Wednesday, May 19, 2004

A bit further down the road ...

The Onion | U.S. To Fight Terror With Terror
WASHINGTON, DC—In a response to recent acts of extreme violence against Americans in Iraq and mounting criticism of U.S. military policy at home, Defense Secretary Donald Rumsfeld announced the government's new strategy of fighting terror with terror Monday.

"Look, in order to catch a rat, you gotta think like one," Rumsfeld said in a grainy and degraded videotape message filmed at an unknown location and released to CNN Monday. "We've been pussy-footing around the war on terrorism for years. All that time, the answer was right in front of us: In order to wipe out terror around the globe, once and for all, we've gotta beat them at their own game."

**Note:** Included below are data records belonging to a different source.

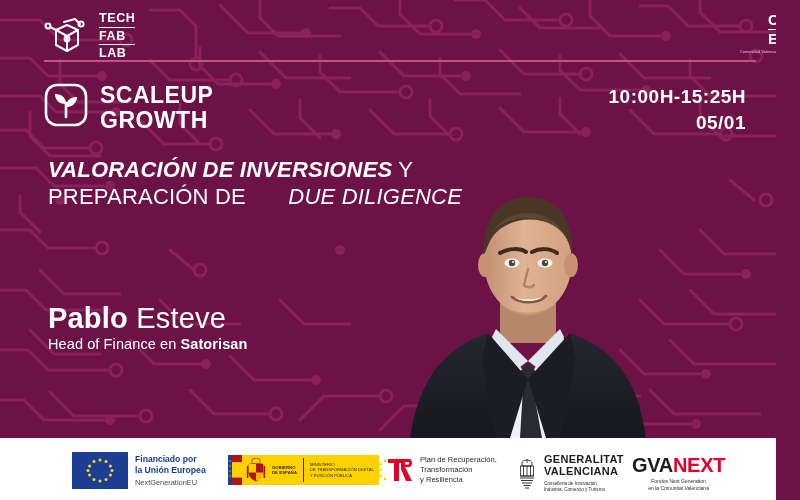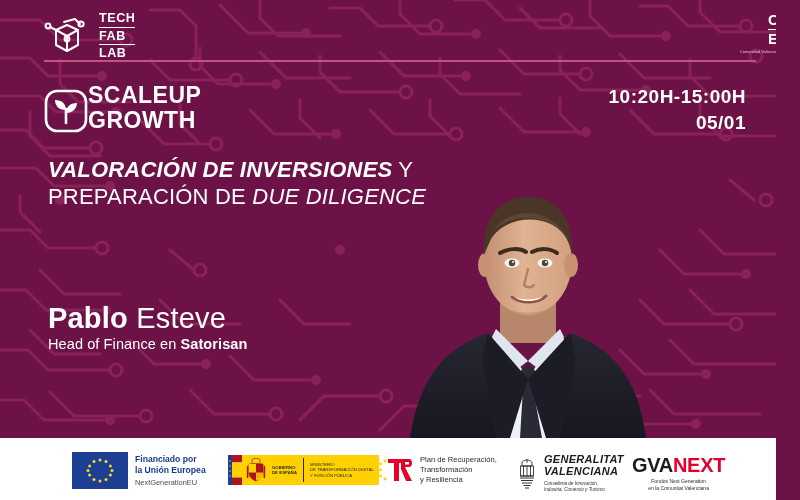"SCALEUP" .sg-logo { align-items: flex-end -> flex-start; gap: 0 -> 12px }
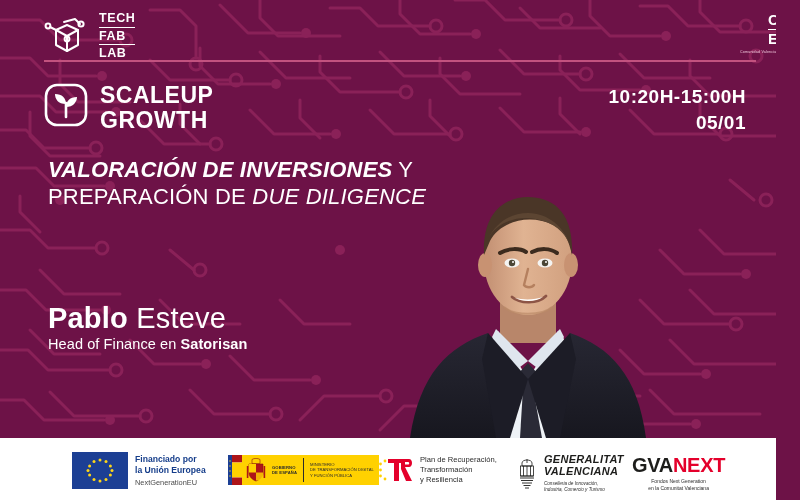"10:20H-15:00H" div { text: 10:20H-15:00H -> 10:00H-15:25H }
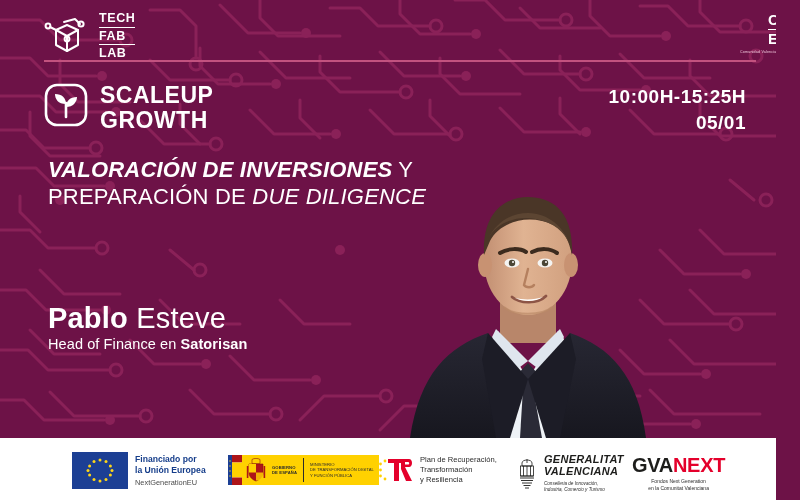"DUE DILIGENCE" .title .i { margin-left: none -> 36px }
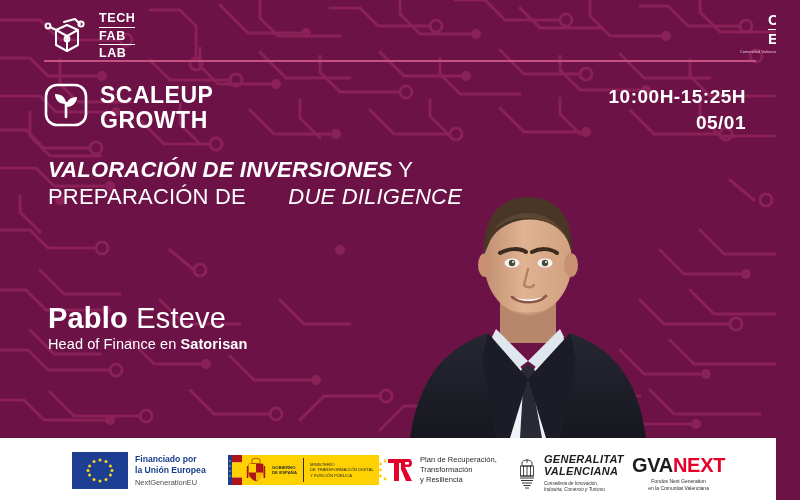"GENERALITAT" .gva-logo { font-style: italic -> none }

"We tried playing fair," Rumsfeld continued. "But how can you play by the rules when your opponent doesn't even know the rules? You don't bring a knife to a gunfight. That's just the way it is, folks. It's a dog-eat-dog world."

On the seven-minute tape, Rumsfeld is joined by counter-terrorist leaders Vice-President Dick Cheney and Attorney General John Ashcroft, each seated on folding chairs in front of an American flag. Ashcroft described some tactics the government currently uses—pre-dawn assaults on civilian targets and subjecting potential stateside traitors to psychological intimidation—as a "small step in the right direction."

"I can't really say what we have planned for the future," Rumsfeld said. "As terrorists, fear and uncertainty will be our best weapons. Let me just say that the gloves are off. It is inevitable that indiscriminate attacks will be carried out, and innocents will lose their lives, but the end will justify the means...

At least our current regime supports satirists.